*Your assignment*
Find "[36,666,112,684] [37,703,107,718] [37,740,113,755]" and "[45,1141,111,1159] [46,1178,138,1193] [46,1215,130,1233]" in the records below. Copy the lines holding them and every line between, exactly, and no others.

*Supplied material*
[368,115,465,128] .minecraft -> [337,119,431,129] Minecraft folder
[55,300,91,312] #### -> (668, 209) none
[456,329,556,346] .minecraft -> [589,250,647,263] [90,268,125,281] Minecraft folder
...
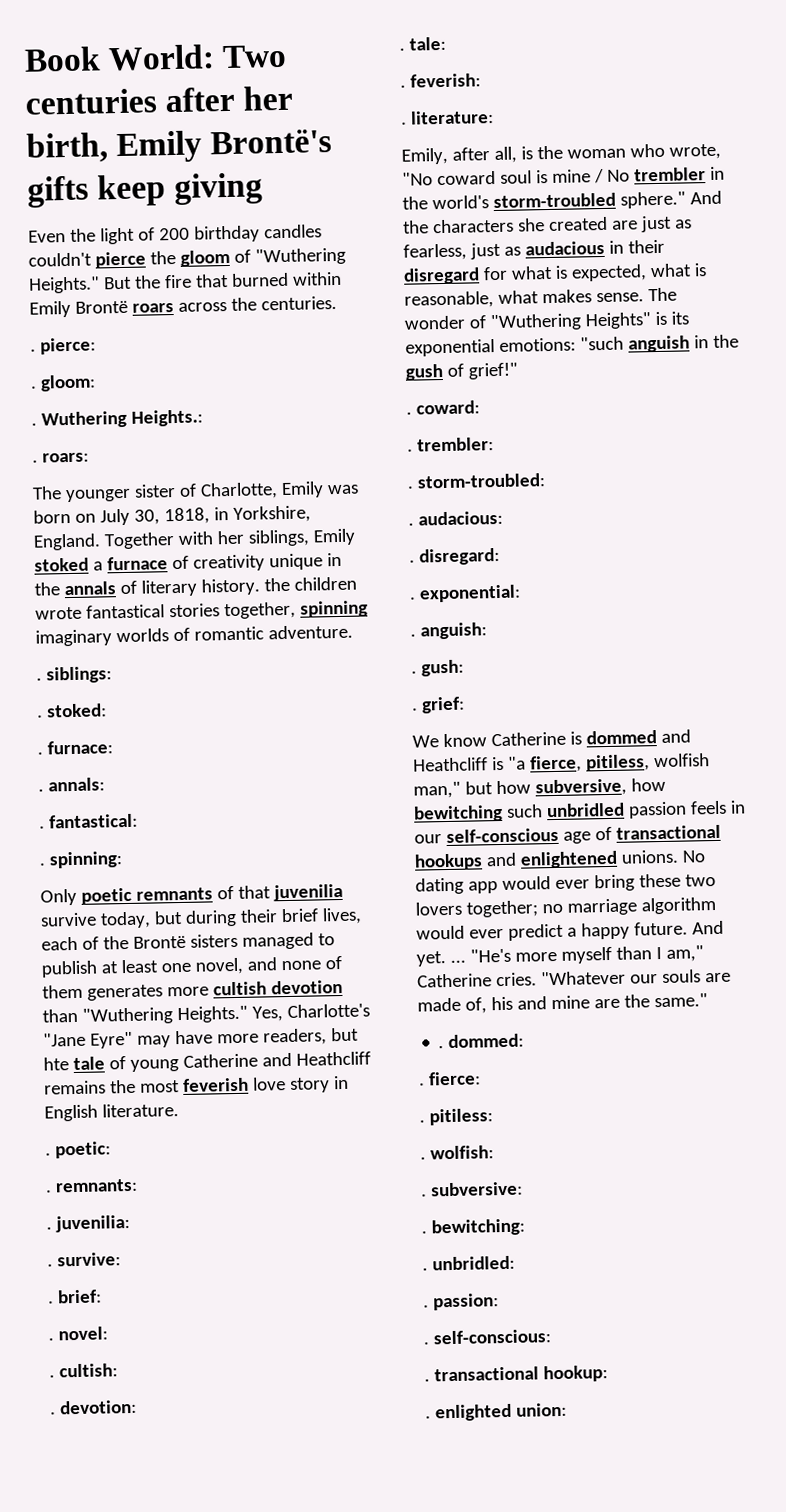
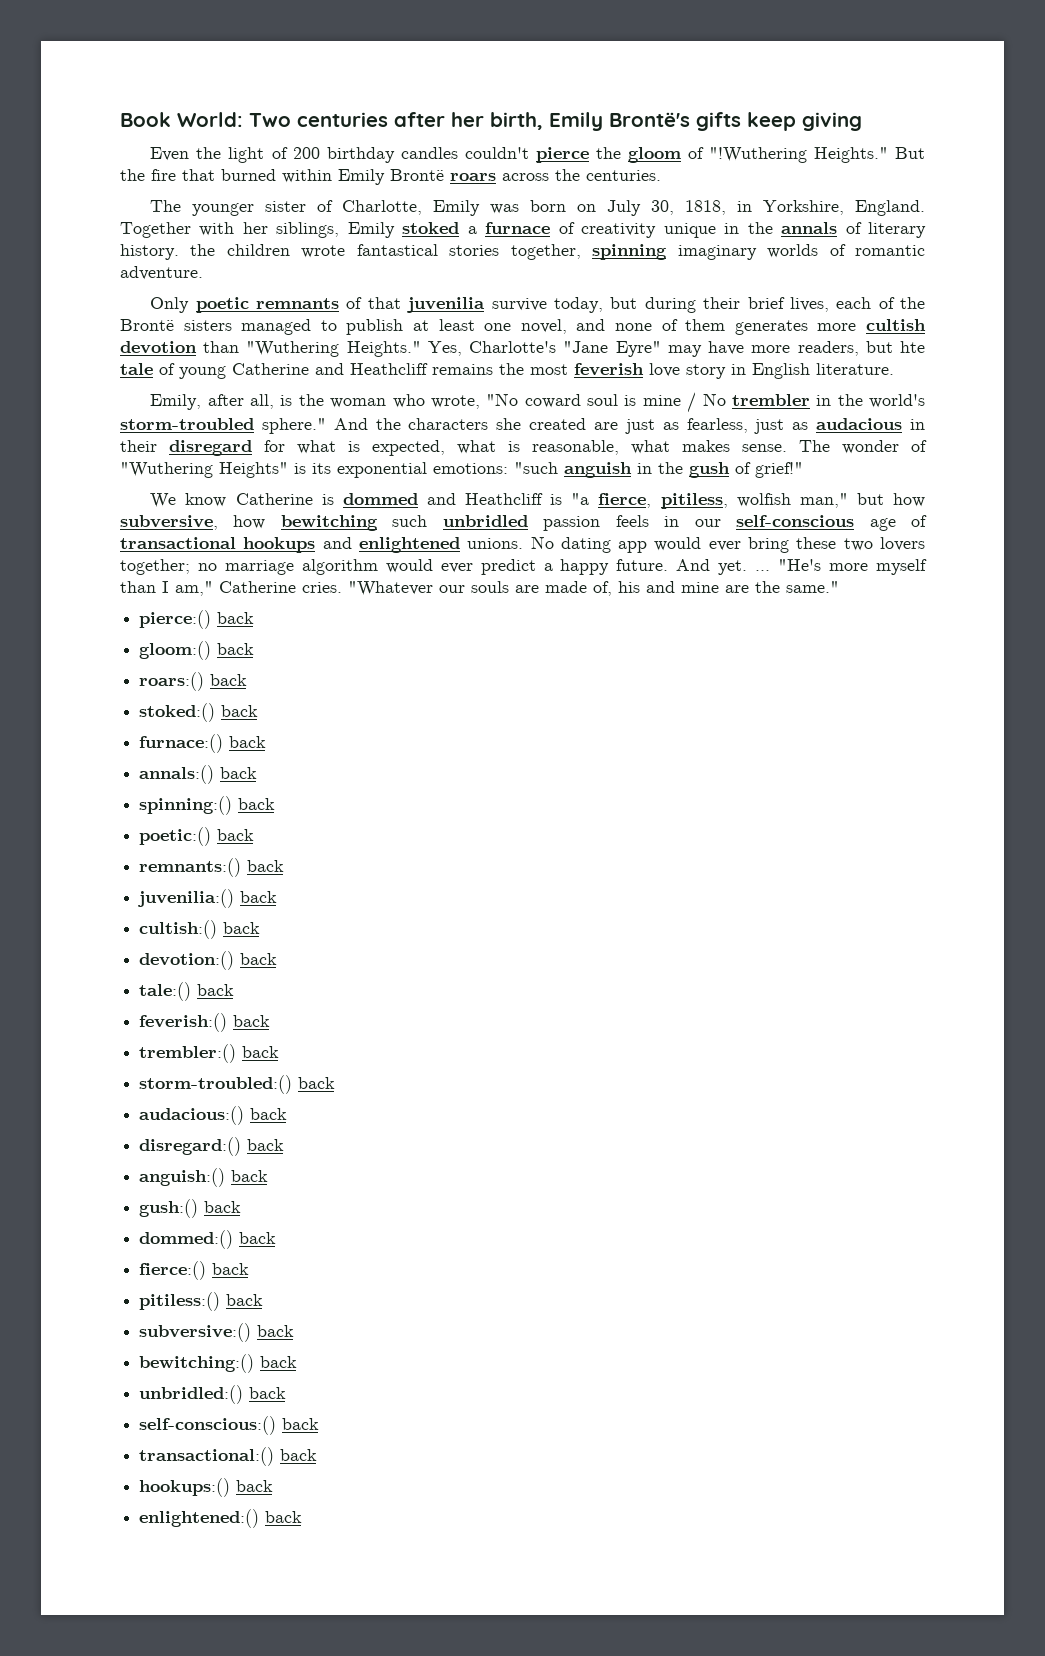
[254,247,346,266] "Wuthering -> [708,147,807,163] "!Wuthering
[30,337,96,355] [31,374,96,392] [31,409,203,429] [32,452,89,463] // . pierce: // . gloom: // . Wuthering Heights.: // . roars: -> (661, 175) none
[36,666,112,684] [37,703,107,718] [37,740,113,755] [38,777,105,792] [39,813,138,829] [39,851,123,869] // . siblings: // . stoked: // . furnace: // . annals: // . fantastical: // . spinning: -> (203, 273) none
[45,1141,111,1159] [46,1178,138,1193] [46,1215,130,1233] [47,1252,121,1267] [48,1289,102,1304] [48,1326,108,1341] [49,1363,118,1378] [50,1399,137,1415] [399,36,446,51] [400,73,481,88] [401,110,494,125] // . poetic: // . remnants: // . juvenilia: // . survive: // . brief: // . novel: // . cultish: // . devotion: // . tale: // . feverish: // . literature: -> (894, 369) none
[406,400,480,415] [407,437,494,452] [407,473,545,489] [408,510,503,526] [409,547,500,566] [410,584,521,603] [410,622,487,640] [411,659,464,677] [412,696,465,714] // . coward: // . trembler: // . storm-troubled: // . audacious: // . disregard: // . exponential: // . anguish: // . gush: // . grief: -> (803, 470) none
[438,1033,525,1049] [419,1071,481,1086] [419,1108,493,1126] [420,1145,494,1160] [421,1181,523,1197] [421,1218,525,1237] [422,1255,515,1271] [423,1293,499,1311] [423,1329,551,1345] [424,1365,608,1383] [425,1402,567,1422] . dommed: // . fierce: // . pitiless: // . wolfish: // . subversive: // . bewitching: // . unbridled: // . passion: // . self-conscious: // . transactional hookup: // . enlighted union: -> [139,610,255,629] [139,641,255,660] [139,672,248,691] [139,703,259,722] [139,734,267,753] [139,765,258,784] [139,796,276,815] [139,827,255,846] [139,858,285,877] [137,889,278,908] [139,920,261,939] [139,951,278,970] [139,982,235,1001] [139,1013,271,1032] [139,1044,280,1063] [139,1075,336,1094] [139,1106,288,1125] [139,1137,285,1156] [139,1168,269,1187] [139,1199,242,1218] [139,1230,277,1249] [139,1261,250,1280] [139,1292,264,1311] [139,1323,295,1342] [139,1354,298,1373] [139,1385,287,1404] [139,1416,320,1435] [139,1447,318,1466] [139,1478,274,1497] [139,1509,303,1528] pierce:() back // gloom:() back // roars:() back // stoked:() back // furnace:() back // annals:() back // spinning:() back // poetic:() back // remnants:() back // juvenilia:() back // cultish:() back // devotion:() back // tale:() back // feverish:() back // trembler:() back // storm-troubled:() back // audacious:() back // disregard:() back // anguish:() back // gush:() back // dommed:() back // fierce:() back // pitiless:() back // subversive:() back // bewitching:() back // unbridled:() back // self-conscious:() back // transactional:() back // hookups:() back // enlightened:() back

*Finished exercise*
[36,666,112,684] [37,703,107,718] [37,740,113,755] [38,777,105,792] [39,813,138,829] [39,851,123,869] // . siblings: // . stoked: // . furnace: // . annals: // . fantastical: // . spinning: -> (203, 273) none
[45,1141,111,1159] [46,1178,138,1193] [46,1215,130,1233] [47,1252,121,1267] [48,1289,102,1304] [48,1326,108,1341] [49,1363,118,1378] [50,1399,137,1415] [399,36,446,51] [400,73,481,88] [401,110,494,125] // . poetic: // . remnants: // . juvenilia: // . survive: // . brief: // . novel: // . cultish: // . devotion: // . tale: // . feverish: // . literature: -> (894, 369) none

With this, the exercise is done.